Data for processing:

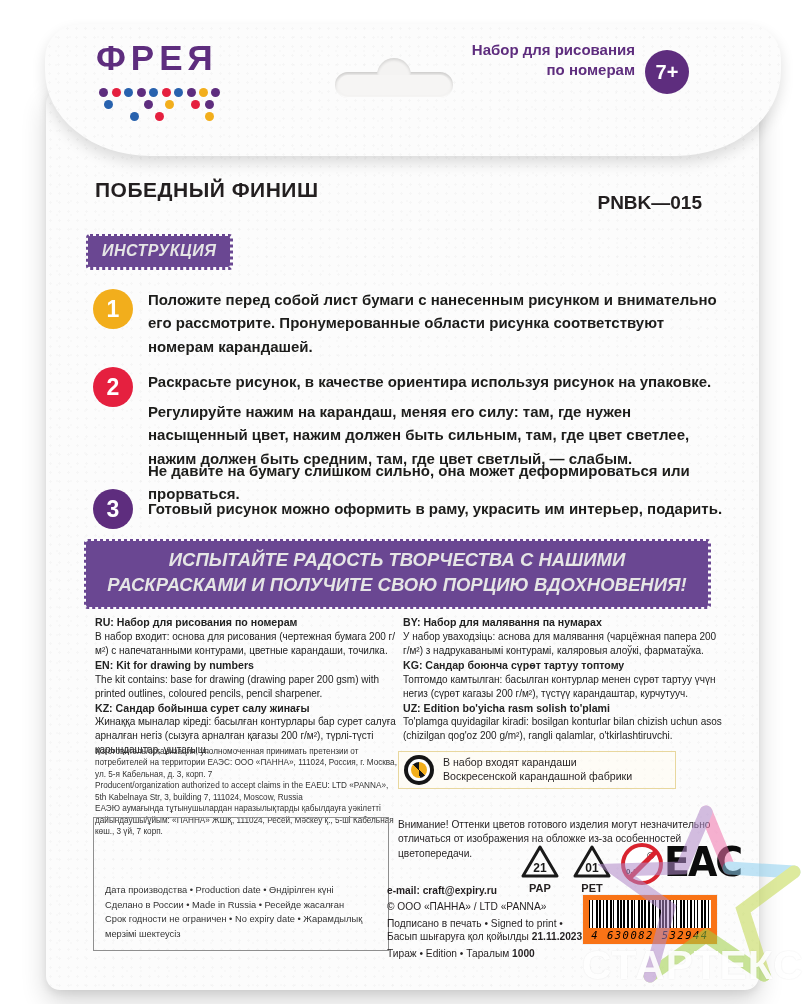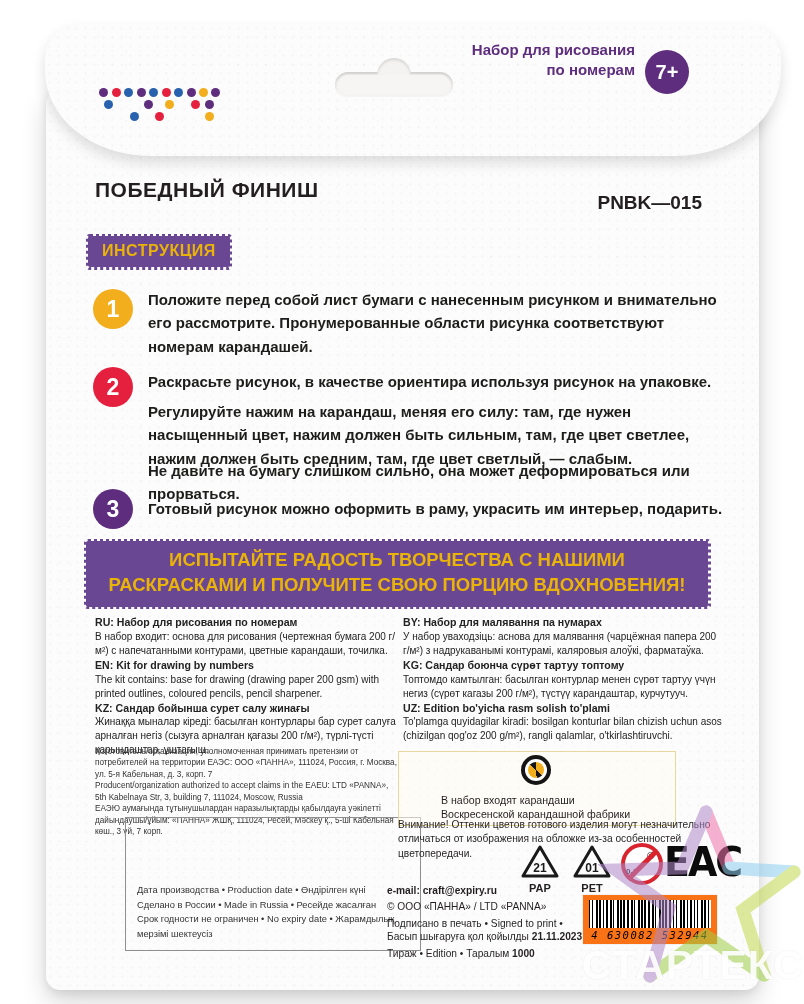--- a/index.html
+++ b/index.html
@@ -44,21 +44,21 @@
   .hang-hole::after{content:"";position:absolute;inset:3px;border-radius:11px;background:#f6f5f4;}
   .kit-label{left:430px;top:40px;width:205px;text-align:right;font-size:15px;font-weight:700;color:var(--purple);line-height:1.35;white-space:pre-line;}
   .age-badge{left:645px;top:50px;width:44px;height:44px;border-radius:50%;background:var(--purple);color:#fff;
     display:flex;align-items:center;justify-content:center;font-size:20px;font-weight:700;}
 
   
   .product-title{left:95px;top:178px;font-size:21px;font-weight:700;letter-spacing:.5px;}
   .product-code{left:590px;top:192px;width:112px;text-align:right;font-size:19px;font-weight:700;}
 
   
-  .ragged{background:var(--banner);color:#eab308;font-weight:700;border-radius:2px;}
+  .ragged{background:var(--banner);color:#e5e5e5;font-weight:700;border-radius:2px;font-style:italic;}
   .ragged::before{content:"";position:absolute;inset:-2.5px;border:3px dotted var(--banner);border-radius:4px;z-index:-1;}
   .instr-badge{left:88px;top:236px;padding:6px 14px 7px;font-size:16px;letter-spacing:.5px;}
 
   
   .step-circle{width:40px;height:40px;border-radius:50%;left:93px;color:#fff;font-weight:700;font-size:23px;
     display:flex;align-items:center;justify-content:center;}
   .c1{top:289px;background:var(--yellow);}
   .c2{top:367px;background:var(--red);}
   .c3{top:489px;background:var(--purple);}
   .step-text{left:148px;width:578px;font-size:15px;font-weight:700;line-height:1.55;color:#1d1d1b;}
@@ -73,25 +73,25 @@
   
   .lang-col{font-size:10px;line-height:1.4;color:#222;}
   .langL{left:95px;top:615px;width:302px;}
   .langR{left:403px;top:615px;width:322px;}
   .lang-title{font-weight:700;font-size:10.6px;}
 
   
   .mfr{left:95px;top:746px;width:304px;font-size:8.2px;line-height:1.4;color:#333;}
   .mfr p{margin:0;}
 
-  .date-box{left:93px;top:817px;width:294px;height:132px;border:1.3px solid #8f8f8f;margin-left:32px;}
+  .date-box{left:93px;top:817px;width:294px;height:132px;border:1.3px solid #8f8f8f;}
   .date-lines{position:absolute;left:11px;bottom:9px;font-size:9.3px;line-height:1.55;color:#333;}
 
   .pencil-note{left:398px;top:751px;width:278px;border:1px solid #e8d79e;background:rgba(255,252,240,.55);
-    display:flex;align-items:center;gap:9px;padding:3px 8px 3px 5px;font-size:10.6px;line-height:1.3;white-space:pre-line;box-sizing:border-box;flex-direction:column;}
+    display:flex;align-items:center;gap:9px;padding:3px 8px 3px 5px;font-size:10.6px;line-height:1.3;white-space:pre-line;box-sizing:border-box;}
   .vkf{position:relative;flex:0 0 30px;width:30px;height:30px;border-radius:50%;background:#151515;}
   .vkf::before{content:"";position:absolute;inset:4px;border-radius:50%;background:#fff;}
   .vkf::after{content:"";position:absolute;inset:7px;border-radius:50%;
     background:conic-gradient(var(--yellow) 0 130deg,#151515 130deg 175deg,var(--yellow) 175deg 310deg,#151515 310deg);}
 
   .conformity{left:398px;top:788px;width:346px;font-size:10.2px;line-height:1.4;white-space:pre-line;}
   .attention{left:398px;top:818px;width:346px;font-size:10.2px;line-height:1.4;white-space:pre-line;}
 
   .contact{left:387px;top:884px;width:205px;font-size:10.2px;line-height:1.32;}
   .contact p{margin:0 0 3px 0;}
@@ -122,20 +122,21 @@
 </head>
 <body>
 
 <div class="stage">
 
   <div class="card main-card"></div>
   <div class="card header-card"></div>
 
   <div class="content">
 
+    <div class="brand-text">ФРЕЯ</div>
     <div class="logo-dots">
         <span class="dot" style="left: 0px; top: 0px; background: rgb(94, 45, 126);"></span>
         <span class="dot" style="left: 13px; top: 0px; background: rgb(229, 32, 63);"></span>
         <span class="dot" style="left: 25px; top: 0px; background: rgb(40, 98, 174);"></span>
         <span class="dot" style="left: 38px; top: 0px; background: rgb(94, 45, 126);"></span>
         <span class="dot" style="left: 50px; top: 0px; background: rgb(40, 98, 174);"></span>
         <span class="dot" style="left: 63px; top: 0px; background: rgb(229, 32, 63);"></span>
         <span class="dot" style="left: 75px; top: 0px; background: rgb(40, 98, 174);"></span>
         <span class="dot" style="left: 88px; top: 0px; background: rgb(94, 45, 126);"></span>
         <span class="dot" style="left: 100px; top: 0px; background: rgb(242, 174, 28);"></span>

Problem:
Each line from the one containing "-122,20 +122,21 @@" to the final line above should be written out exactly; please omit the others.

The completed task:
@@ -122,20 +122,21 @@
 </head>
 <body>
 
 <div class="stage">
 
   <div class="card main-card"></div>
   <div class="card header-card"></div>
 
   <div class="content">
 
+    <div class="brand-text">ФРЕЯ</div>
     <div class="logo-dots">
         <span class="dot" style="left: 0px; top: 0px; background: rgb(94, 45, 126);"></span>
         <span class="dot" style="left: 13px; top: 0px; background: rgb(229, 32, 63);"></span>
         <span class="dot" style="left: 25px; top: 0px; background: rgb(40, 98, 174);"></span>
         <span class="dot" style="left: 38px; top: 0px; background: rgb(94, 45, 126);"></span>
         <span class="dot" style="left: 50px; top: 0px; background: rgb(40, 98, 174);"></span>
         <span class="dot" style="left: 63px; top: 0px; background: rgb(229, 32, 63);"></span>
         <span class="dot" style="left: 75px; top: 0px; background: rgb(40, 98, 174);"></span>
         <span class="dot" style="left: 88px; top: 0px; background: rgb(94, 45, 126);"></span>
         <span class="dot" style="left: 100px; top: 0px; background: rgb(242, 174, 28);"></span>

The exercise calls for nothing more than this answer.